Why Might God Wait?
The pain of Mary, Martha, and Lazarus, people whom Jesus dearly loved, was real and intense. They had to wait in the dark, wondering why Jesus hadn’t shown up. He cared about their pain, weeping with them as he saw their grief, all the while certain that their grief would turn to joy. Our grief will also turn to joy — on earth, as we see and are satisfied in God, and ultimately in heaven, when we see him face to face. The most loving thing that God can do is to increase our faith in him, to show us his glory, to help us find our satisfaction in him.
Lord, if you had been here, my brother would not have died. (John 11:21, 32)
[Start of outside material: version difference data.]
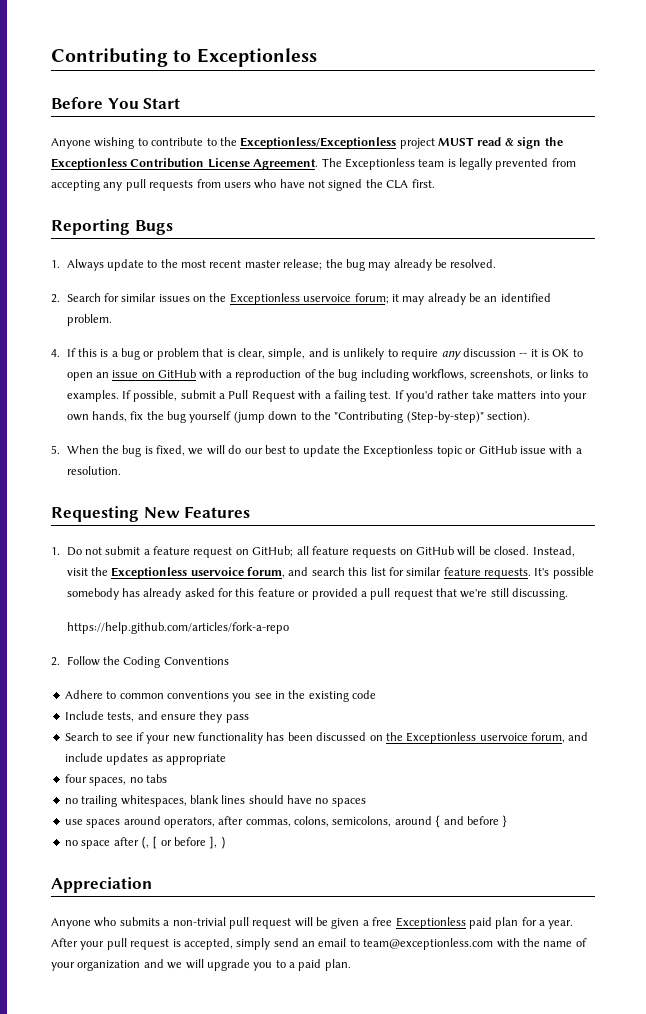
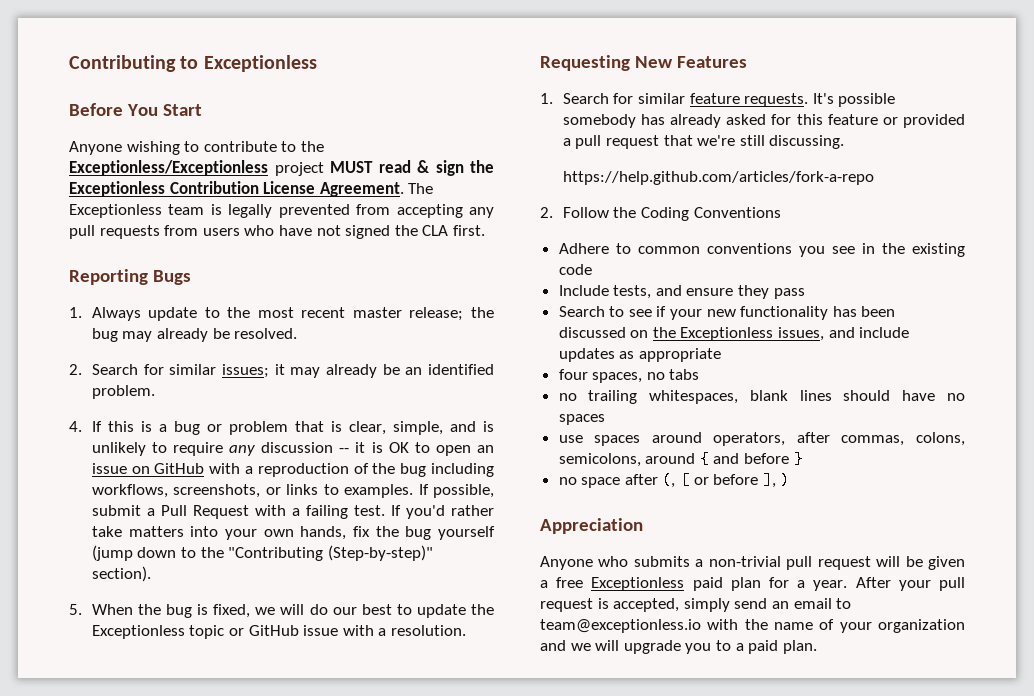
[158,293,389,305] issues on the Exceptionless uservoice forum; -> [221,364,269,378] issues;
[66,546,575,558] [66,567,386,579] Do not submit a feature request on GitHub; all feature requests on GitHub will be closed. Instead, visit the Exceptionless uservoice forum, and search this list -> [562,93,609,104] Search
[479,732,565,743] uservoice forum, -> [778,327,825,341] issues,
[363,938,494,950] team@exceptionless.com -> [540,619,701,633] team@exceptionless.io

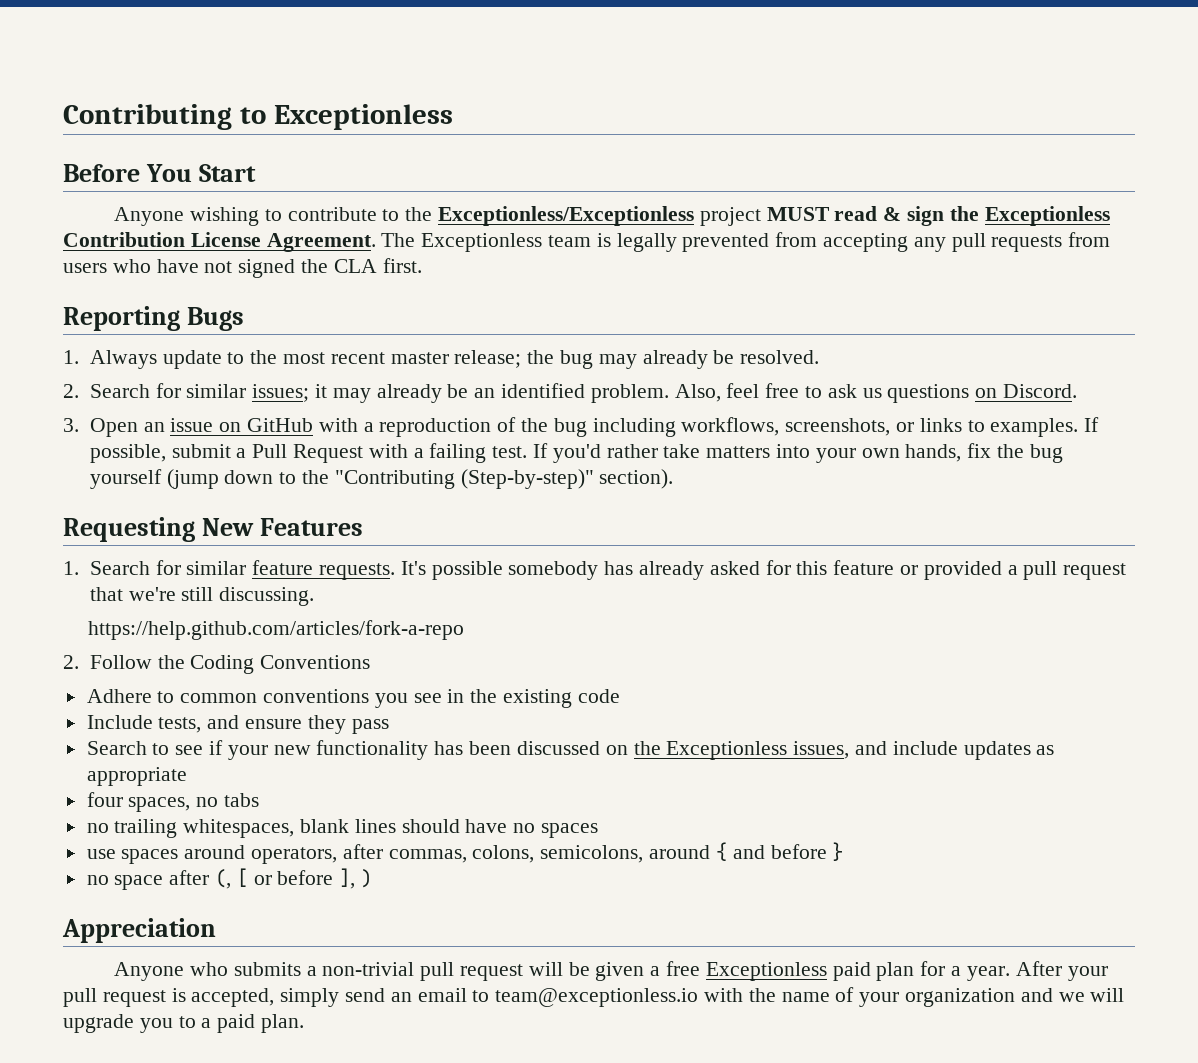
[69,421,494,435] [91,442,471,456] // 4. If this is a bug or problem that is clear, simple, and is unlikely to require any discussion -- it is OK to open -> [674,383,1078,403] [63,418,138,437] Also, feel free to ask us questions on Discord. // 3. Open
[69,604,494,618] [91,625,466,639] // 5. When the bug is fixed, we will do our best to update the Exceptionless topic or GitHub issue with a resolution. -> (674, 479) none

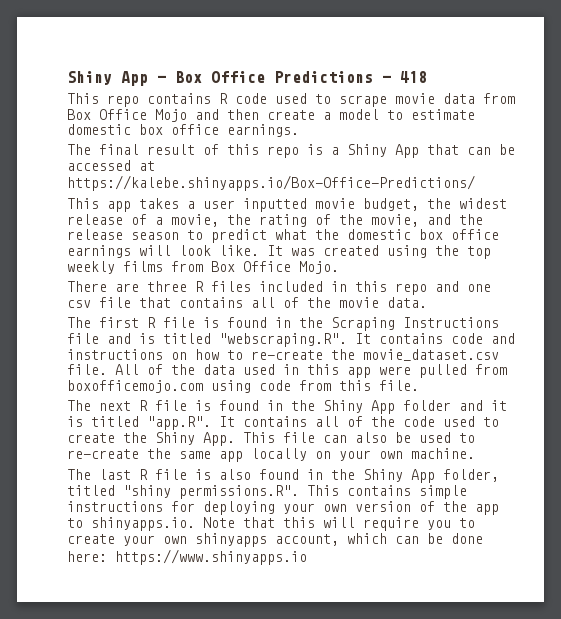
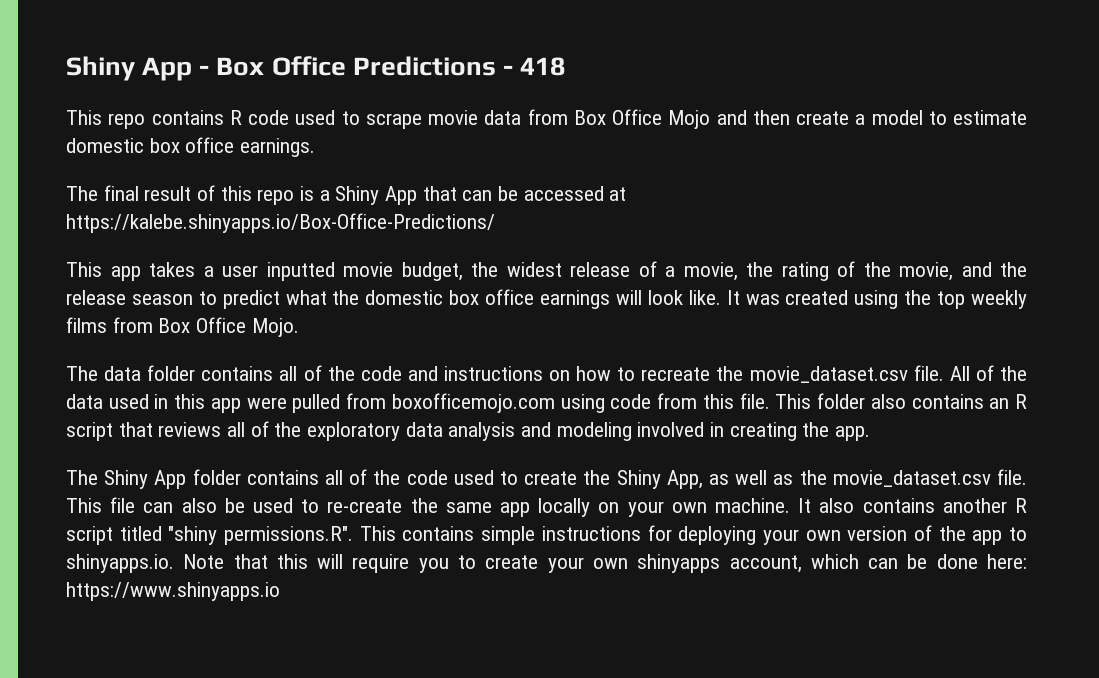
[67,281,491,295] [67,297,427,308] [67,317,499,331] [67,333,443,347] There are three R files included in this repo and one csv file that contains all of the movie data. // The first R file is found in the Scraping Instructions file and is titled "webscraping.R". It contains -> [66,365,355,381] The data folder contains all of the
[251,350,323,360] re-create -> [641,367,711,381] recreate
[67,400,507,414] [67,416,235,430] // The next R file is found in the Shiny App folder and it is titled "app.R". It -> [775,393,1027,409] [66,421,871,441] [66,469,241,489] This folder also contains an R script that reviews all of the exploratory data analysis and modeling involved in creating the app. // The Shiny App folder
[203,432,235,446] App. -> [666,469,1028,489] App, as well as the movie_dataset.csv file.
[67,469,499,483] // The last R file is also found in the Shiny App folder, -> [798,498,1028,513] [66,526,113,545] It also contains another R script

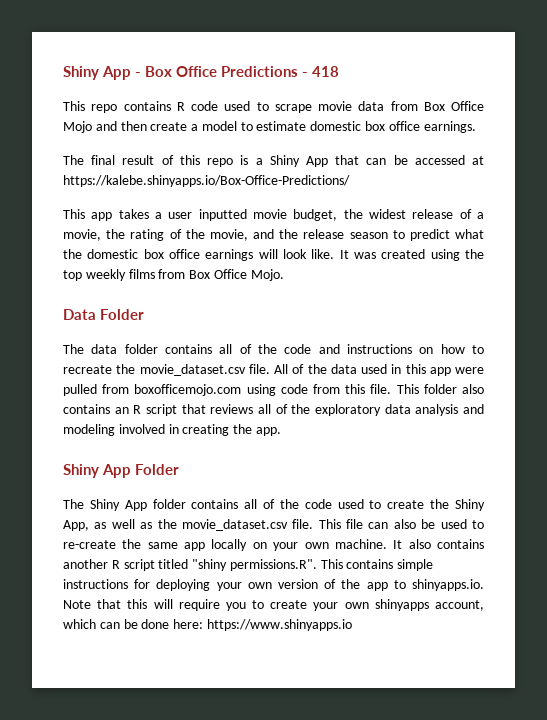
(299, 327) none -> [63,309,144,320] // Data Folder
(871, 433) none -> [63,464,179,478] // Shiny App Folder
To me, this passage from John 11 is one of the most poignant in all the Gospels. It reflects the heartbreak of sisters who had been sure Jesus would save their brother — women who loved Jesus and sacrificed for him, a family that needed his help and called to him in their distress. Yet Jesus did not respond to his friends’ urgent request. He sent no answer, but simply showed up after their brother was dead.
On the surface, this story is shocking. It doesn’t fit with our definition of love. To us, love rescues and runs. Love doesn’t wait. Love does everything possible to keep the beloved from pain. Yet in understanding how Jesus loved this family, I have seen the depth of his love for me in my own suffering.
Lazarus’s Last Breath
Days before the words above were spoken, Mary and Martha had sent a message to Jesus that their brother, Lazarus, was ill (John 11:3). They likely expected that Jesus would leave immediately to see his dear friend, or perhaps even heal him right there with a word. They knew he was the coming Christ, the Son of God, and that God would give him whatever he asked (John 11:22, 27). They had witnessed Jesus heal countless strangers, responding without delay to their requests for help. Surely he would show up for his friends.
Yet Jesus didn’t respond to their urgent need, choosing to stay where he was for two whole days (John 11:6). He told the disciples that Lazarus’s illness was for the glory of God, that he himself would be glorified through it, and that others would believe because of it (John 11:4, 14–15). At the same time, Jesus knew his intentional delay would bewilder his friends.
I imagine the sisters waiting by the window where Lazarus lay dying, straining to see if Jesus was coming. I picture them reassuring each other that Jesus would surely arrive in time to heal Lazarus. I wonder what each was thinking as Lazarus took his last breath. Were they disappointed and disillusioned with Jesus, even questioning their relationship with him? Did they wonder if Jesus even cared? Did they doubt whether Jesus was the Savior they hoped him to be?
Whatever inner turmoil they were feeling, the sisters had to go on. They needed to bury Lazarus and prepare their home, which would be flooded with people who would come to console them. Some may have asked why Jesus didn’t save Lazarus, perhaps mirroring the question asked later by bystanders: “Could not he who opened the eyes of the blind man also have kept this man from dying?” (John 11:37).
Jesus with the Sisters
In the middle of their grieving, Jesus arrived. The sisters independently met him and uttered the same plaintive words: “Lord, if you had been here, my brother would not have died” (John 11:21, 32). Though they had lost hope of ever seeing their brother again, neither ran from Jesus in their despair, or stayed aloof to protect themselves, or pretended his inaction hadn’t hurt them. Instead, they went to Jesus, directly telling him how they felt.
Jesus responded differently to each sister, knowing what each needed. Martha needed truth; she needed to understand and reaffirm her belief in Jesus as God’s Son. Jesus told her that he was the resurrection and the life, and that whoever believed in him would never die (John 11:25–26).